I developed simple program to solve eight queens problem. Now I would like to do some more testing with different meta-parameters so I would like to make it fast. I went through a few iterations of profiling and was able to cut runtime significantly but I reached the point where I believe only parts of computations concurrently could make it faster. I tried to use multiprocessing
and concurrent.futures
modules but it did not improve runtime a lot and in some cases even slowed down execution.
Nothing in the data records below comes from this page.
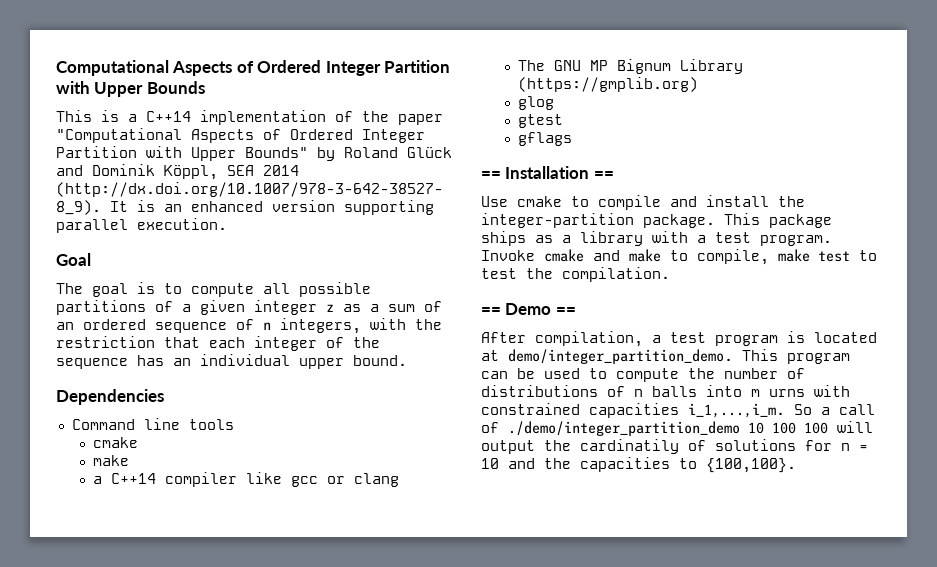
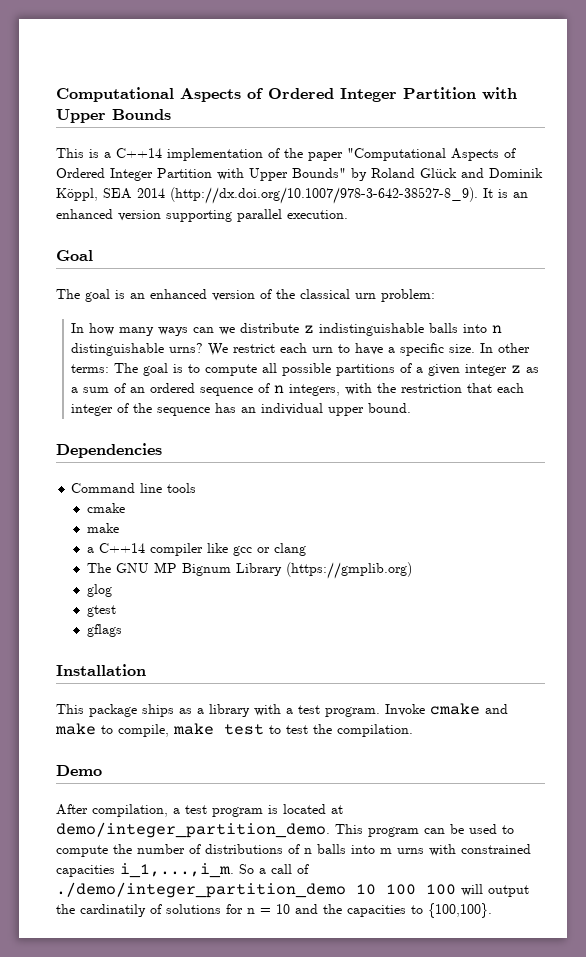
(155, 288) none -> [130,289,435,302] [71,323,503,336] [71,343,531,356] [71,363,184,376] an enhanced version of the classical urn problem: // In how many ways can we distribute z indistinguishable balls into n distinguishable urns? We restrict each urn to have a specific size. In other terms: The goal is
[481,171,501,179] == -> (122, 630) none
[593,171,614,179] [481,195,805,210] [481,213,715,228] == // Use cmake to compile and install the integer-partition package. -> (146, 670) //
[481,307,501,315] == -> (413, 730) none
[555,307,576,315] == -> (102, 770) none

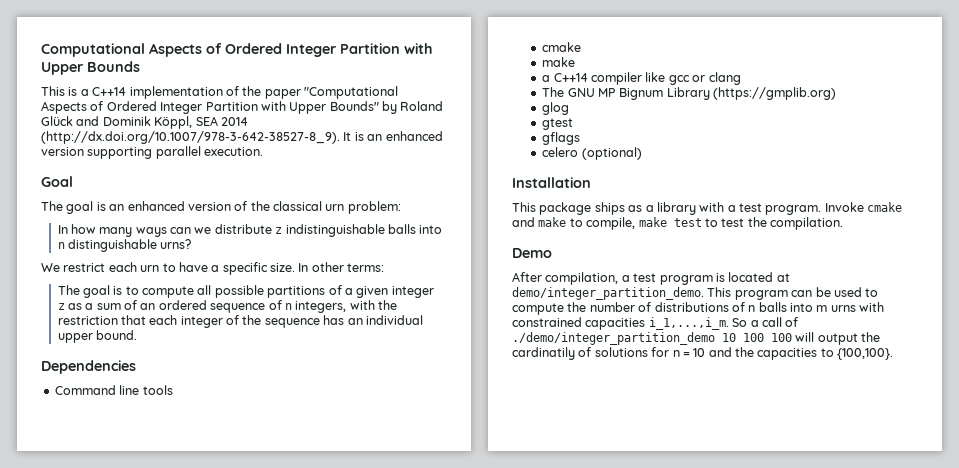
(204, 348) none -> (192, 244) //
(110, 368) none -> (385, 267) //
(122, 630) none -> [542,147,642,160] // celero (optional)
That is to just give some context.
I was able to come up with similar code structure where sequential version beats concurrent.
import numpy as np
import concurrent.futures
import math
import time
import multiprocessing
def is_prime(n):
if n % 2 == 0:
return False
sqrt_n = int(math.floor(math.sqrt(n)))
for i in range(3, sqrt_n + 1, 2):
if n % i == 0:
return False
return True
def generate_data(seed):
np.random.seed(seed)
numbers = []
for _ in range(5000):
nbr = np.random.randint(50000, 100000)
numbers.append(nbr)
return numbers
def run_test_concurrent(numbers):
print("Concurrent test")
start_tm = time.time()
chunk = len(numbers)//3
primes = None
with concurrent.futures.ProcessPoolExecutor(max_workers=3) as pool:
primes = list(pool.map(is_prime, numbers, chunksize=chunk))
print("Time: {:.6f}".format(time.time() - start_tm))
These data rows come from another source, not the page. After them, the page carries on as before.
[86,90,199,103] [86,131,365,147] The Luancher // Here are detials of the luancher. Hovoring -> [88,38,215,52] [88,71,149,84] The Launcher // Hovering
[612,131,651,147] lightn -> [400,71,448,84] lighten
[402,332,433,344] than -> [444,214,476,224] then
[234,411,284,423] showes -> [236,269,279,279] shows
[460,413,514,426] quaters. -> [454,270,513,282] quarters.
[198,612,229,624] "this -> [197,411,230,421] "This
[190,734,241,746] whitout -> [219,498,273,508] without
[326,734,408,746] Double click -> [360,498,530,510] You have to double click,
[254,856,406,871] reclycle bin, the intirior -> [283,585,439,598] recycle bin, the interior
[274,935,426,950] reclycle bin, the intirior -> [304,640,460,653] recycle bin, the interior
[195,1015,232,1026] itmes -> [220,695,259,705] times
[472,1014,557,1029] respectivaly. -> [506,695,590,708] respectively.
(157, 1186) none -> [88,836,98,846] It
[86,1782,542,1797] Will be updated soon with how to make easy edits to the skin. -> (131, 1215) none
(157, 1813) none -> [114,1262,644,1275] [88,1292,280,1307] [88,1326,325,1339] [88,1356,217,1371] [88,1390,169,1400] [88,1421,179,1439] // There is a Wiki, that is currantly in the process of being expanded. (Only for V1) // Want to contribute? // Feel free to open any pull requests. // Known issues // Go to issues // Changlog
print("Number of primes: {}\n".format(np.sum(primes)))
def run_test_sequential(numbers):
print("Sequential test")
start_tm = time.time()
primes = [is_prime(nbr) for nbr in numbers]
print("Time: {:.6f}".format(time.time() - start_tm))
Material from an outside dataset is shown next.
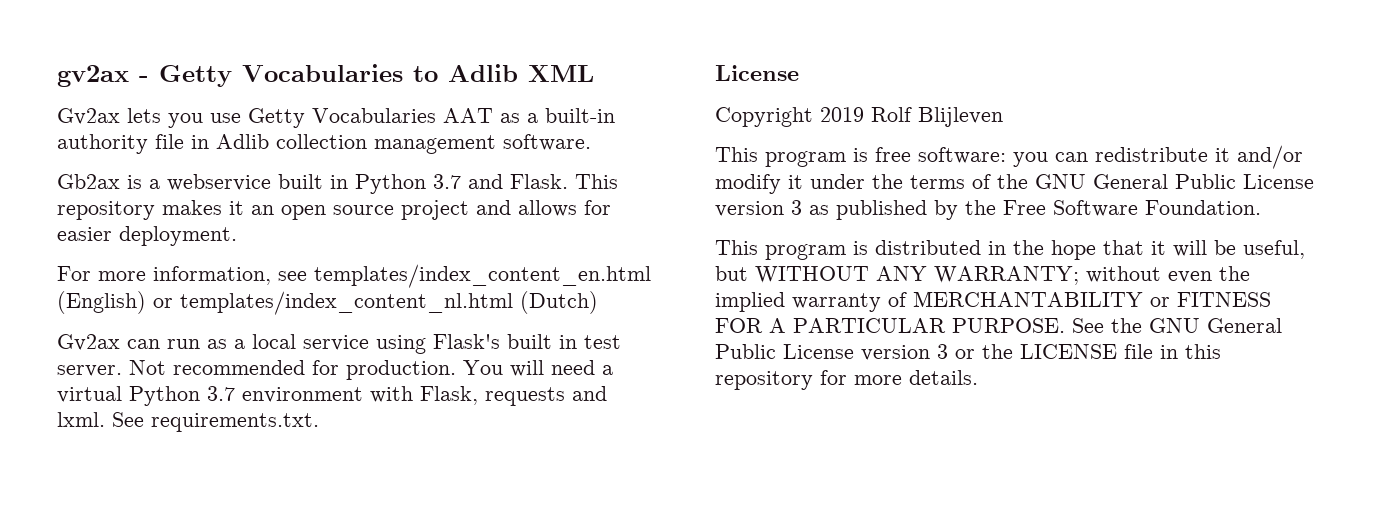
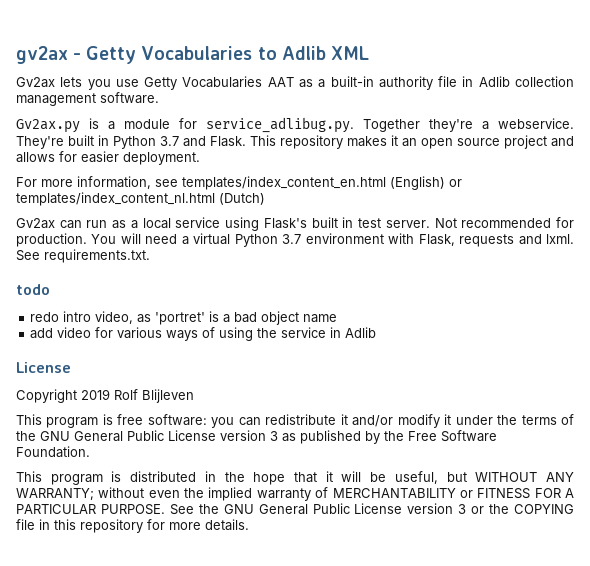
[57,174,271,191] Gb2ax is a webservice -> [16,117,574,133] [16,136,64,149] Gv2ax.py is a module for service_adlibug.py. Together they're a webservice. They're
(319, 422) none -> [16,284,50,295] [30,311,338,325] [30,327,377,341] // todo // redo intro video, as 'portret' is a bad object name // add video for various ways of using the service in Adlib
[1020,344,1117,359] LICENSE -> [514,504,575,514] COPYING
print("Number of primes: {}\n".format(np.sum(primes)))
def run_test_multiprocessing(numbers):
print("Multiprocessing test")
start_tm = time.time()
chunk = len(numbers)//3
primes = None
with multiprocessing.Pool(processes=3) as pool:
primes = list(pool.map(is_prime, numbers, chunksize=chunk))
print("Time: {:.6f}".format(time.time() - start_tm))
print("Number of primes: {}\n".format(np.sum(primes)))
def main():
nbr_trails = 5
for trail in range(nbr_trails):
numbers = generate_data(trail*10)
run_test_concurrent(numbers)
run_test_sequential(numbers)
run_test_multiprocessing(numbers)
print("--\n")
if __name__ == '__main__':
main()
When I run it on my machine - Windows 7, Intel Core i5 with four cores I got the following output:
Concurrent test
Time: 2.006006
Number of primes: 431
Sequential test
Time: 0.010000
Number of primes: 431
Multiprocessing test
Time: 1.412003
Number of primes: 431
--
Concurrent test
Time: 1.302003
Number of primes: 447
Sequential test
Time: 0.010000
Number of primes: 447
Multiprocessing test
Time: 1.252003
Number of primes: 447
--
Concurrent test
Time: 1.280002
Number of primes: 446
Sequential test
Time: 0.010000
Number of primes: 446
Multiprocessing test
Time: 1.250002
Number of primes: 446
--
Concurrent test
Time: 1.260002
Number of primes: 446
Sequential test
Time: 0.010000
Number of primes: 446
Multiprocessing test
Time: 1.250002
Number of primes: 446
--
Concurrent test
Time: 1.282003
Number of primes: 473
Sequential test
Time: 0.010000
Number of primes: 473
Multiprocessing test
Time: 1.260002
Number of primes: 473
--
The question that I have is whether I can make it somehow faster by running it concurrently on Windows with Python 3.6.4 |Anaconda, Inc.|
. I read here on SO (Why is creating a new process more expensive on Windows than Linux?) that creating new processes on Windows is expensive. Is there anything that can be done to speed things up? Am I missing something obvious?
I also tried to create Pool
only once but it did not seem to help a lot.
Edit:
The original code structure looks more or less like:
My code is structure more or less like this:
class Foo(object):
def g() -> int:
# function performing simple calculations
# single function call is fast (~500 ms)
pass
def run(self):
nbr_processes = multiprocessing.cpu_count() - 1
with multiprocessing.Pool(processes=nbr_processes) as pool:
foos = get_initial_foos()
solution_found = False
while not solution_found:
# one iteration
chunk = len(foos)//nbr_processes
vals = list(pool.map(Foo.g, foos, chunksize=chunk))
foos = modify_foos()
with foos
having 1000
elements. It is not possible to tell in advance how quickly algorithm converge and how many iterations are executed, possibly thousands.